▶ [TASK BRIEF]:
An exact copy of every entry is needed, with no images.

Stored records:

———

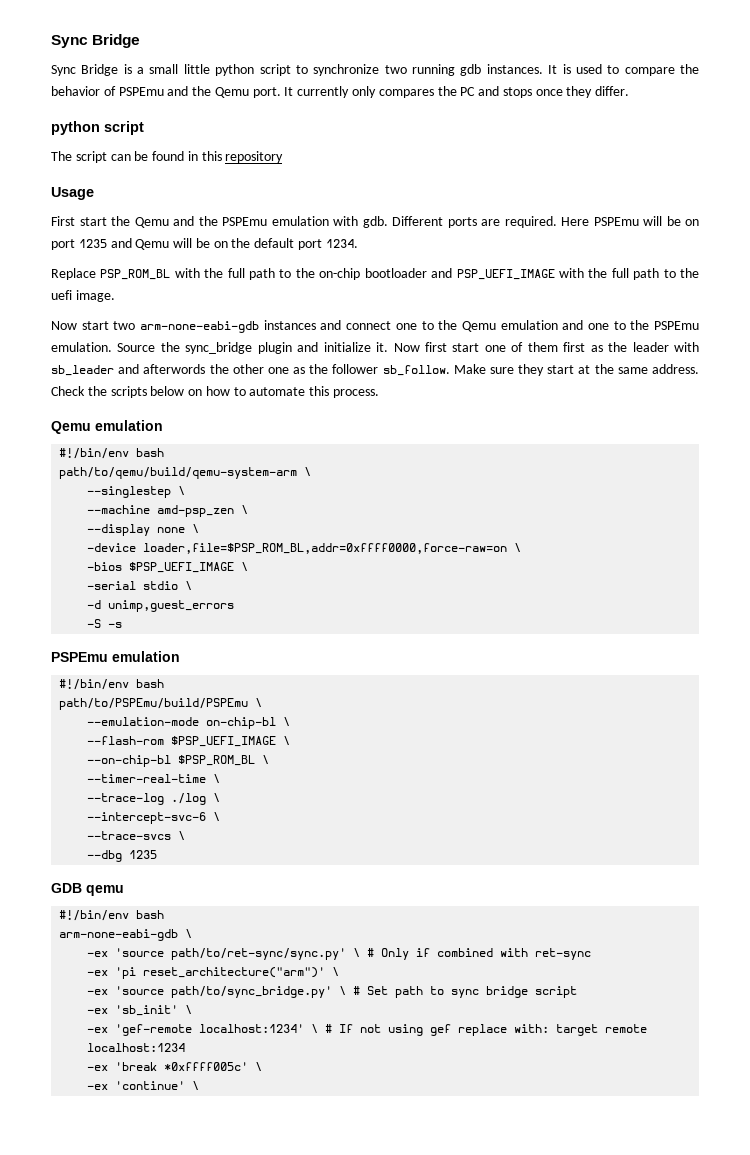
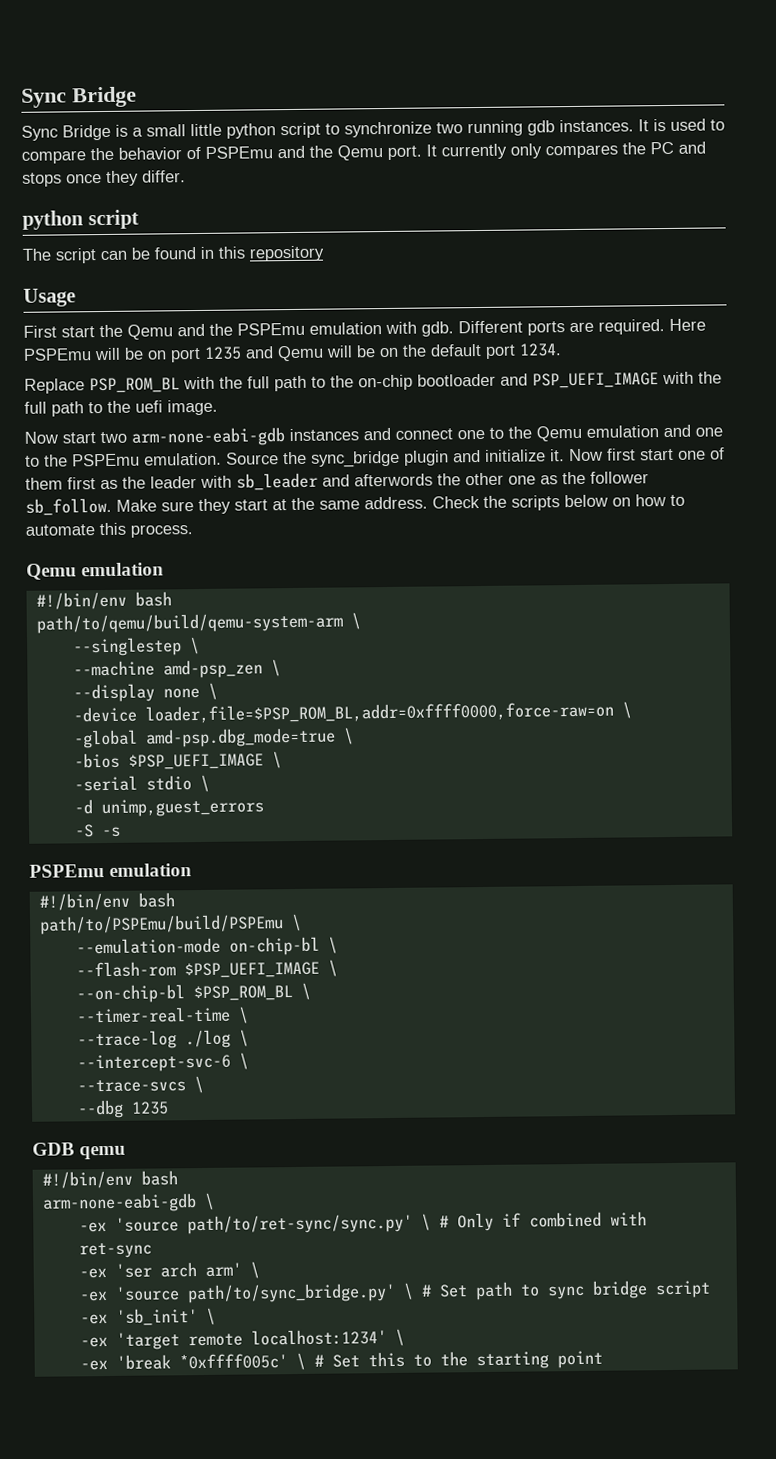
+ -global amd-psp.dbg_mode=true \
- -ex 'pi reset_architecture("arm")' \
+ -ex 'ser arch arm' \
- -ex 'gef-remote localhost:1234' \ # If not using gef replace with: target remote localhost:1234
- -ex 'break *0xffff005c' \
- -ex 'continue' \
+ -ex 'target remote localhost:1234' \
+ -ex 'break *0xffff005c' \ # Set this to the starting point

———

▶ [EXPECTED OUTPUT]:
+ -global amd-psp.dbg_mode=true \
- -ex 'pi reset_architecture("arm")' \
+ -ex 'ser arch arm' \
- -ex 'gef-remote localhost:1234' \ # If not using gef replace with: target remote localhost:1234
- -ex 'break *0xffff005c' \
- -ex 'continue' \
+ -ex 'target remote localhost:1234' \
+ -ex 'break *0xffff005c' \ # Set this to the starting point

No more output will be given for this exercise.